Hélène Bard

Écrivaine  ●  réviseure linguistique et stylistique  ​●  Mentore littéraire

​​La merde — 11 décembre 2015

C’te fille-là, c’t’un déchet social. Une vraie pas d’amis. La fille qui avait des poux dans cour d’école pis qu’y était tu seule dans son coin. On voulait pas jouer avec. A l’avait les cheveux sales, son linge ‘tait lette. A portait les jeans de ses cousines. Des culottes patchées pis des affaires pus à mode. La pas d’amis de la classe qu’on voulait pas avoir dans note équipe. Intait tu seule dans son banc d’autobus, pis Jo, qui avait doublé, y tirait les cheveux. A défaisait ses chignons pis a riait d’elle. A y disait qu’a allait toutes nous donner des poux. Pis la tite crisse de niaiseuse pleurait. A rentrait chez eux en morvant.

Y en avait même une de la classe qui la traitait de lesbienne. Esti, une lesbienne. Avait même pas huit ans pis on la traitait de lesbienne. A savait même pas ce que ça voulait dire. Intait allée voir la prof à récré pour y demander. La prof y avait dit de chercher dans’l Larousse. T’sé, les définitions du dictionnaire, ça veut pas dire grand-chose quand t’as huit ans. Ça peut prendre genre cinq minutes pour trouver le mot, faut que tu tournes les pages pis que tu te rappelles l’ordre alphabétique. Criss, tu le demandes à ta mére. Tu te fais pas chier à fouiller dins livres toute la récrée, esti. Faut être pas d’amis pour niaiser de même dans’l Larousse au lieu d’jouer au ballon avec les tit gars.

A jamais eu d’amis, c’te fille-là. Ben… une, genre, une fille rejet comme elle. Y était tout le temps ensemble. On pouvait rire des deux. Deux lesbiennes. Celle qui l’écœurait avait raison, finalement. Paraît qu’a les avait vues se tenir par la main pis se donner des becs en cachette. Y avait un fif, pis une lesbienne. Le fif, y a fini par se tirer une balle. Ça doit faire au moins quinze ans, asteure. Esti.

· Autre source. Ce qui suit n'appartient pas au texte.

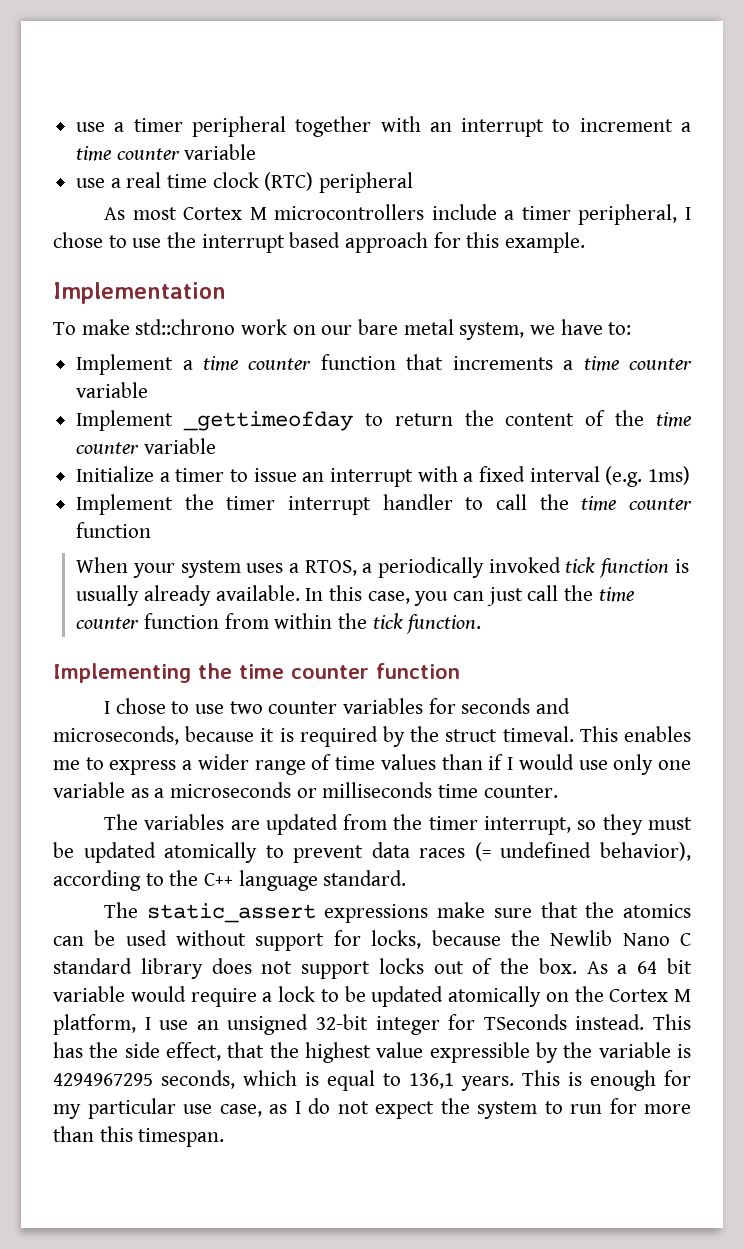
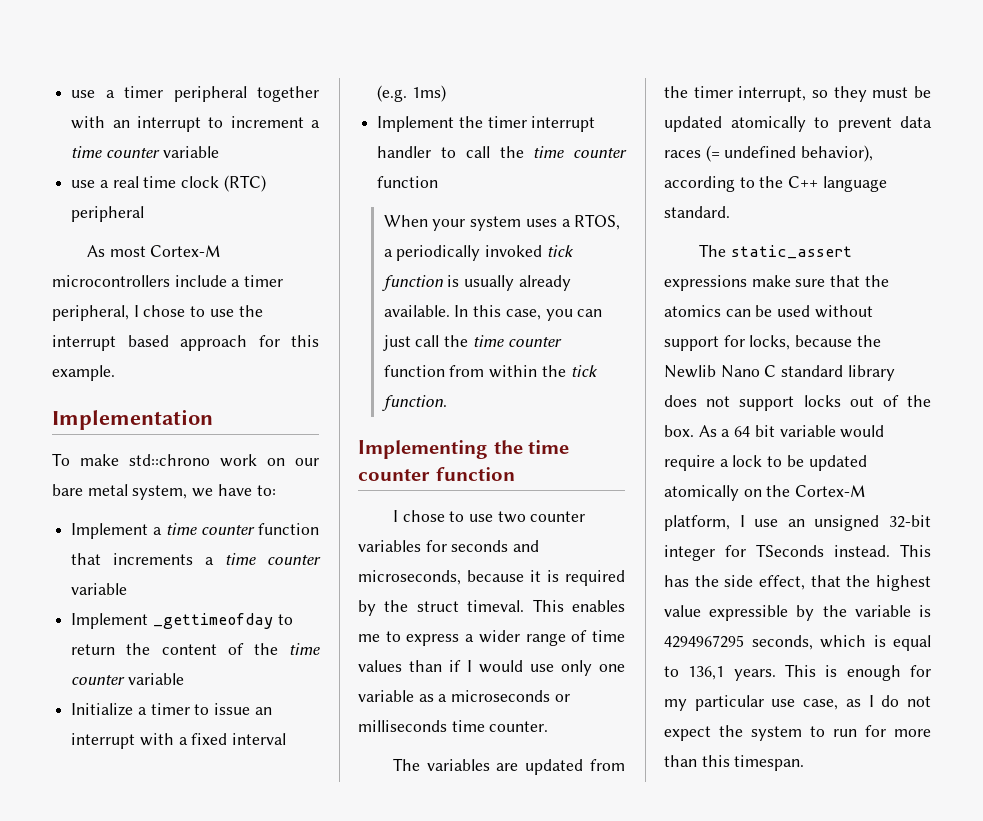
- As most Cortex M microcontrollers include a timer peripheral, I chose to use the interrupt based approach for this example.
+ As most Cortex-M microcontrollers include a timer peripheral, I chose to use the interrupt based approach for this example.
- As a 64 bit variable would require a lock to be updated atomically on the Cortex M platform, I use an unsigned 32-bit integer for TSeconds instead.
+ As a 64 bit variable would require a lock to be updated atomically on the Cortex-M platform, I use an unsigned 32-bit integer for TSeconds instead.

Au secondaire, note lesbienne, intait tu seule dans café avec ses livres pis son tit cahier de notes. A l’écrivait de la powésie, toé. Des powèmes d’amour de noune. Esti ! Y a plein de gens qui y criaient toutes sortes de conneries. « Bottes de chantier. » « Bas de laine. » « Tites boules. » On aurait dit qu’a les entendait pus. Ça faisait tellement longtemps qu’a se faisait écœurer. Y a une fois, y a un grand de six pieds qui l’avait coincée dans un coin. Intait pas grosse, la fille. Genre cent livres avec son manteau d’hiver mouillé. A l’avait levé la tête pis a l’avait regardé drette dins yeux. A y avait dit : « profites-en, ça doit être le plus proche que tu t’es retrouvé d’une fille, à part ta mére. » Ses chums avaient tellement ri de lui. J’me souviens pus c’t’ait qui, le gars. Y venait d’un rang, genre.

La fille, a toujours pas d’amis. Un déchet social, j’te dis. Que’qu’un qu’on veut pas dans sa famille. Que’qu’un qu’on veut pas dans sa vie. Paraît qu’a travaille tu seule che-z-eux. Pis que personne l’appelle jamais. Son téléphone sonne pas, genre. A l’écrit rien su son Facebook. A met pas de photos. A pas l’air d’avoir de chum... ou de blonde, esti. A fini par prendre son trou. On la voit pus. Est pus icitte ; sa mère, son père, oui. Mais elle, non. Est pus icitte. A fait sa lesbienne en ville.

Ma sœur l’a vue dans sa rue. Paraît qu’a reste dans son coin. Intait tu seule avec son chien plein de bouette. Mal habillée avec un manteau lette pis des bottes à vache lettes. Ses culottes molles ‘taient sales. Avait la tête baissée pis a souriait comme une débile en se r’gardant les pieds. A doit prendre trop de Prozac, stie ! Me semble que tu peux pas sourire quand t’as l’air de t’ça. Faut que tu soyes chockée sué pelules en criss !

On va finir par apprendre qu’est morte tu seule dans sa maison crade pleine de croqurelles. Yark. Y doit pas y avoir une fille dans le monde qui veut être lesbienne avec. A doit pas se raser la plotte. Esti que ça doit puer là.

Eille, tu m’as rappelé des bons souvenirs, toé.